┌────────

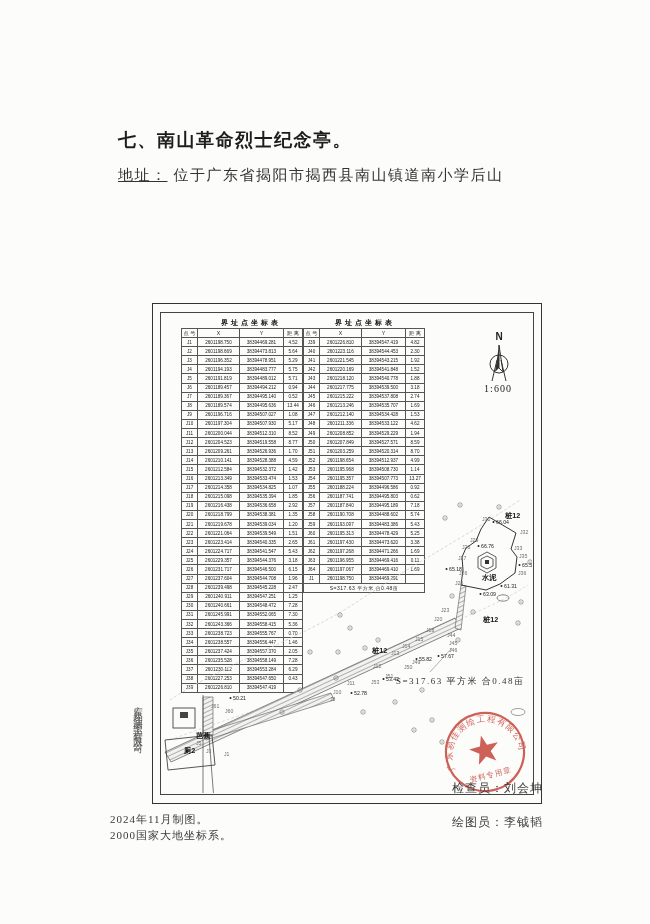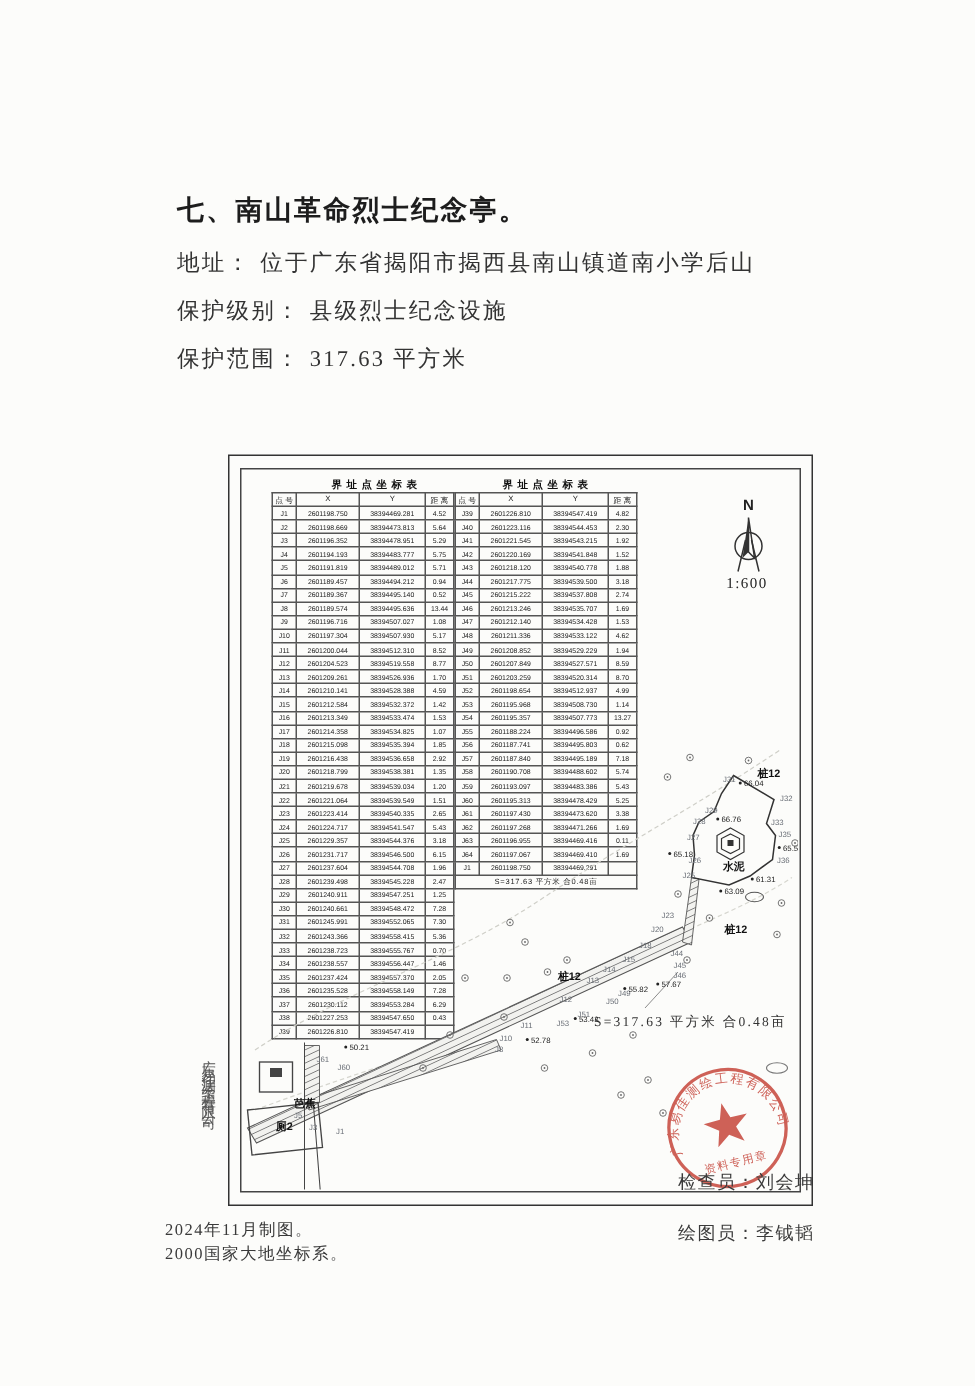--- a/index.html
+++ b/index.html
@@ -1,21 +1,21 @@
 <!DOCTYPE html>
 <html><head>
 <meta charset="utf-8">
 <style>
   html,body{margin:0;padding:0;background:#e8e8e8;}
   .page{position:relative;width:650px;height:924px;background:#fcfcfa;margin:0 auto;
         font-family:"Liberation Serif",serif;color:#2a2a2a;overflow:hidden;}
   .heading{position:absolute;left:118px;top:128px;font-size:18px;font-weight:bold;
            letter-spacing:1.5px;color:#1d1d1d;}
   .doc-line{position:absolute;left:118px;font-size:15px;letter-spacing:1.5px;color:#333;}
-  .doc-line .lbl{margin-right:6px;}
+  .doc-line .lbl{margin-right:6px;text-decoration:underline;}
   .fig-title{position:absolute;left:150px;top:286px;width:390px;text-align:center;
              font-size:13px;letter-spacing:1px;color:#222;}
   .frame-outer{position:absolute;left:152px;top:303px;width:388px;height:499px;
                border:1.6px solid #333;}
   .frame-inner{position:absolute;left:160px;top:312px;width:372px;height:481px;
                border:0.8px solid #444;}
   .tbl-title{position:absolute;font-size:7px;font-weight:bold;letter-spacing:3px;
              color:#111;font-family:"Liberation Sans",sans-serif;}
   table.coord{position:absolute;border-collapse:collapse;table-layout:fixed;
               font-family:"Liberation Sans",sans-serif;font-size:4.6px;color:#222;}
@@ -31,26 +31,20 @@
 </style>
 </head>
 <body>
 
 <div class="page">
 
   <div class="heading">七、南山革命烈士纪念亭。</div>
 
   <div class="doc-line" style="top:166px">
     <span class="lbl">地址：</span><span>位于广东省揭阳市揭西县南山镇道南小学后山</span>
-  </div>
-  <div class="doc-line" style="top:198px">
-    <span class="lbl">保护级别：</span><span>县级烈士纪念设施</span>
-  </div>
-  <div class="doc-line" style="top:230px">
-    <span class="lbl">保护范围：</span><span>317.63 平方米</span>
   </div>
 
 
   <div class="frame-outer"></div>
   <div class="frame-inner"></div>
 
   <div class="tbl-title" style="left:196px;top:318px;width:110px;text-align:center">界址点坐标表</div>
   <div class="tbl-title" style="left:310px;top:318px;width:110px;text-align:center">界址点坐标表</div>
 
   <table class="coord" id="table-left" style="left:181px;top:328px;width:121px">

└────────

● **The task**: Copy everything in the listing above exactly except the pictures.

● **Solution for this exercise**:
--- a/index.html
+++ b/index.html
@@ -1,21 +1,21 @@
 <!DOCTYPE html>
 <html><head>
 <meta charset="utf-8">
 <style>
   html,body{margin:0;padding:0;background:#e8e8e8;}
   .page{position:relative;width:650px;height:924px;background:#fcfcfa;margin:0 auto;
         font-family:"Liberation Serif",serif;color:#2a2a2a;overflow:hidden;}
   .heading{position:absolute;left:118px;top:128px;font-size:18px;font-weight:bold;
            letter-spacing:1.5px;color:#1d1d1d;}
   .doc-line{position:absolute;left:118px;font-size:15px;letter-spacing:1.5px;color:#333;}
-  .doc-line .lbl{margin-right:6px;}
+  .doc-line .lbl{margin-right:6px;text-decoration:underline;}
   .fig-title{position:absolute;left:150px;top:286px;width:390px;text-align:center;
              font-size:13px;letter-spacing:1px;color:#222;}
   .frame-outer{position:absolute;left:152px;top:303px;width:388px;height:499px;
                border:1.6px solid #333;}
   .frame-inner{position:absolute;left:160px;top:312px;width:372px;height:481px;
                border:0.8px solid #444;}
   .tbl-title{position:absolute;font-size:7px;font-weight:bold;letter-spacing:3px;
              color:#111;font-family:"Liberation Sans",sans-serif;}
   table.coord{position:absolute;border-collapse:collapse;table-layout:fixed;
               font-family:"Liberation Sans",sans-serif;font-size:4.6px;color:#222;}
@@ -31,26 +31,20 @@
 </style>
 </head>
 <body>
 
 <div class="page">
 
   <div class="heading">七、南山革命烈士纪念亭。</div>
 
   <div class="doc-line" style="top:166px">
     <span class="lbl">地址：</span><span>位于广东省揭阳市揭西县南山镇道南小学后山</span>
-  </div>
-  <div class="doc-line" style="top:198px">
-    <span class="lbl">保护级别：</span><span>县级烈士纪念设施</span>
-  </div>
-  <div class="doc-line" style="top:230px">
-    <span class="lbl">保护范围：</span><span>317.63 平方米</span>
   </div>
 
 
   <div class="frame-outer"></div>
   <div class="frame-inner"></div>
 
   <div class="tbl-title" style="left:196px;top:318px;width:110px;text-align:center">界址点坐标表</div>
   <div class="tbl-title" style="left:310px;top:318px;width:110px;text-align:center">界址点坐标表</div>
 
   <table class="coord" id="table-left" style="left:181px;top:328px;width:121px">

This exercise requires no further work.